Küçük yaşlarda bu duygularla baş etme mekanizması geliştirebilen kişiler, ilerleyen yıllarda yaşayabilecekleri beklenmedik durumlara karşı daha dayanıklı olacaklardır. Peluş oyuncaklar, ağaç gölgeleri, hayali canavarlar, kötü insanlar, karanlık, bazı hayvanlar gibi çocukluk dönemi korkuları; gelişimsel olarak doğal ve beklendikken, ebeveynlerin bu korkulara tepkileri çok büyük önem taşır. Doğru yaklaşım sergilenmediğinde duygusal anlamda kalıcı hasarlar görülebilir.

 

Korkulara doğru yaklaşım nasıl olmalı?

 ·         İlk kural; çocuğunuzun korkuları her ne olursa olsun, onun yanında olduğunuzu, onun hislerine saygı gösterdiğinizi hissettirin.

·         Onu dinlerken (her zaman yaptığımız gibi) onunla aynı hizaya gelin ve onu dikkatle dinlediğinizi hem sözlü dille hem de beden diliyle hissettirin.
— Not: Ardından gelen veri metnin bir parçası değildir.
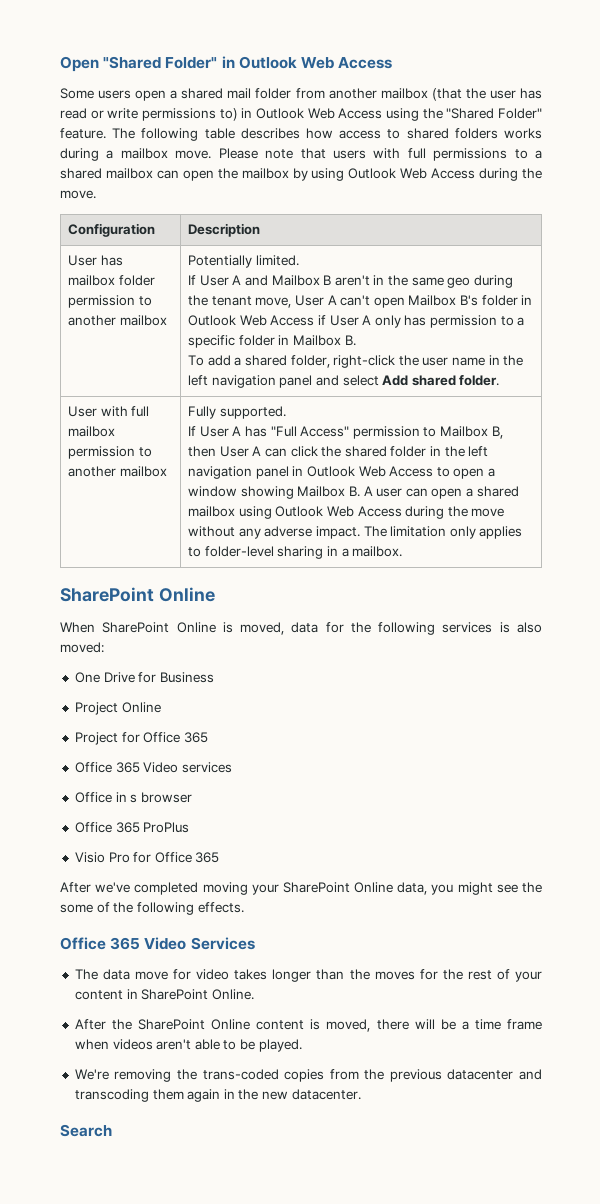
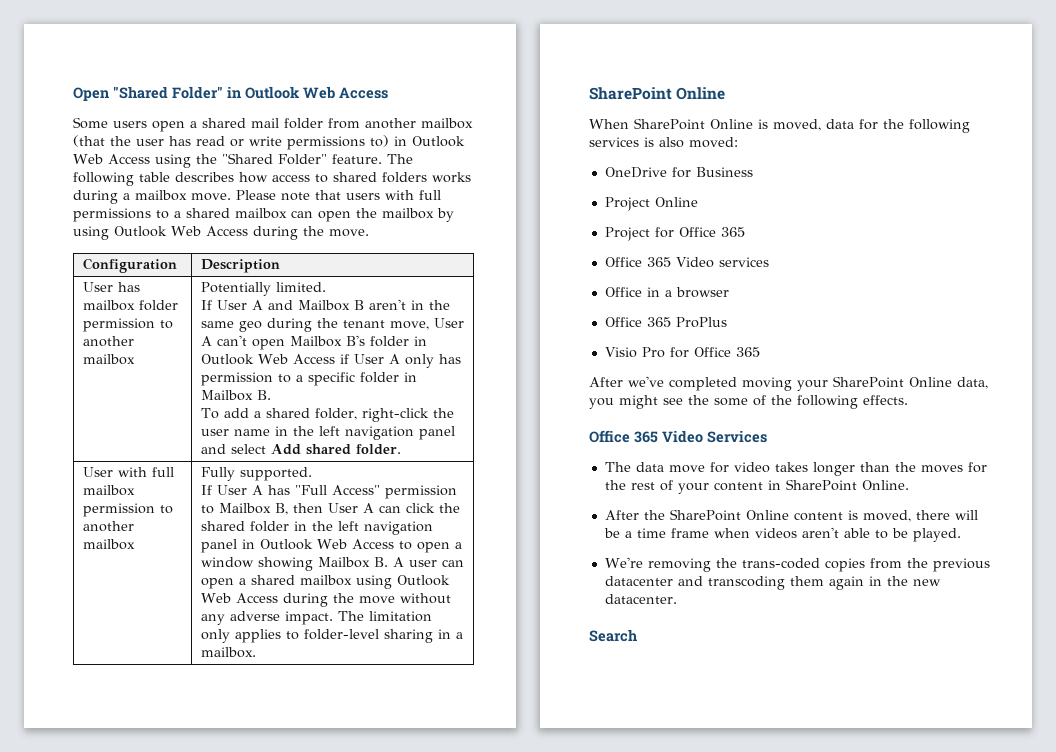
[74,672,135,683] One Drive -> [604,167,667,178] OneDrive
[130,794,138,803] s -> [664,290,672,297] a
·         “Bunda korkacak bir şey yok ki”, “Sen kocaman oldun artık”, “Ne var şimdi bunda korkacak?”, “Bak, ben hiç korkuyor muyum?” gibi işe yaramaz ifadeler kullanmayın.

·        Kendi korkularınızı keşfederek, fark etmeden çocuğunuza kötü örnek oluyor musunuz kontrol edin? Mesela; sizin karanlık korkunuzu gözlemlemiş ve aynı ya da benzeri bir korku geliştirmiş olabilir. Araştırmalar ve kişisel gözlemim gösteriyor ki çocuklar korkularının çoğunu(düşme ve yüksek ses hariç) ebeveynlerinden öğreniyorlar.

·        Sözünüzü dinletebilmek ya da yemek yedirebilmek için “Bak teyze iğneciymiş” “Yaramazlık yaparsan seni polise veririm, alır götürür seni.” , “Uslu durmazsan bırakır giderim seni” gibi tehditler savurmayın.

·        İstemeden de olsa korkularını beslemeyin. Örneğin yalnız uyumaktan korkan çocuğunuzun (zamanında çocuğun odasını ayırma konusunda uzman tavsiyelere uyulmaması bu korkuyu pekiştirmiş olabilir) yanınızda yatmasına izin vermektense, çocuğunuz kendi yatağında uykuya dalana kadar yanında durabilir, ona hikaye ya da masal okuyabilirsiniz. Bu çocuğunuzun zamanla korkusunu yenmesine yardımcı olurken, aranızdaki sağlıklı bağı da güçlendirecektir.

·        “Maruz bırakma” bilimsel bir yöntemdir ve psikolojide de zaman zaman başvurulan bir yöntemdir fakat çocuk hazır olmadan, alanın uzmanı kişiler tarafında korku ögesine maruz bırakmanın(karanlıkta bırakmak, korktuğu nesneyi alıp üzerine atmak ya da onunla aynı odada kilitli bırakmak gibi) telafi edilemeyecek çok daha büyük psikolojik sorunlar doğurabileceğini unutmayın.

·        Korkularını adım adım ele alarak, korktuğu şeye en az benzer öğelerden başlayıp, korkusunu yenmesine yardımcı olabilirsiniz. Mesela köpeklerde korkan olan bir çocukla beraber hayvan resimleri boyayarak işe başlayabilir, içinde köpek olan masallar okuyup, köpeklerle ilgili konuşarak başarıya ulaşılabilir. Karanlık korkusu içinse; çocuğun odasına küçük bir gece lambası koymak, koridorun ışığını o uyuyana kadar açık bırakmak gibi çözümler üretilebilir.

·        Korku ve kaygılar, gelişimsel rutinlerin ötesine geçerek  günlük hayata zarar vermeye başlarsa bir psikoloğa danışmakta gecikmeyin.

Siz kıymetli anne ve babalar; sizlerin çocuklarınız için okumalar yaptığınızı, kendinizi geliştirmeye gayret gösterdiğinizi ve çocuklarınızın üzerine nasıl da titrediğinizi iyi biliyorum. Merak etmeyin, sizler gibi bilinçli ve destekleyici ebeveynlere sahip çocukların üstesinden gelemeyecekleri hiçbir problem yoktur…

Psikolog/Aile Danışmanı

Gamze ÜNGÖRMÜŞ  

Tags:kaygı,korku,psikolog,ankara,çocuklardauykuproblemleri,psikologgamze


B...

Merhaba gamze hanım. İnstagtam sayfanizi da takip ediyordum, şimdi internet sitenizi de fark ettim. Başarılar...

Zafer

Çok güzel bir yazı olmuş hocam. Oğlumun da köpek korkusu vardı. Sonra anladık ki bakıcı ablası korkutuyormuş.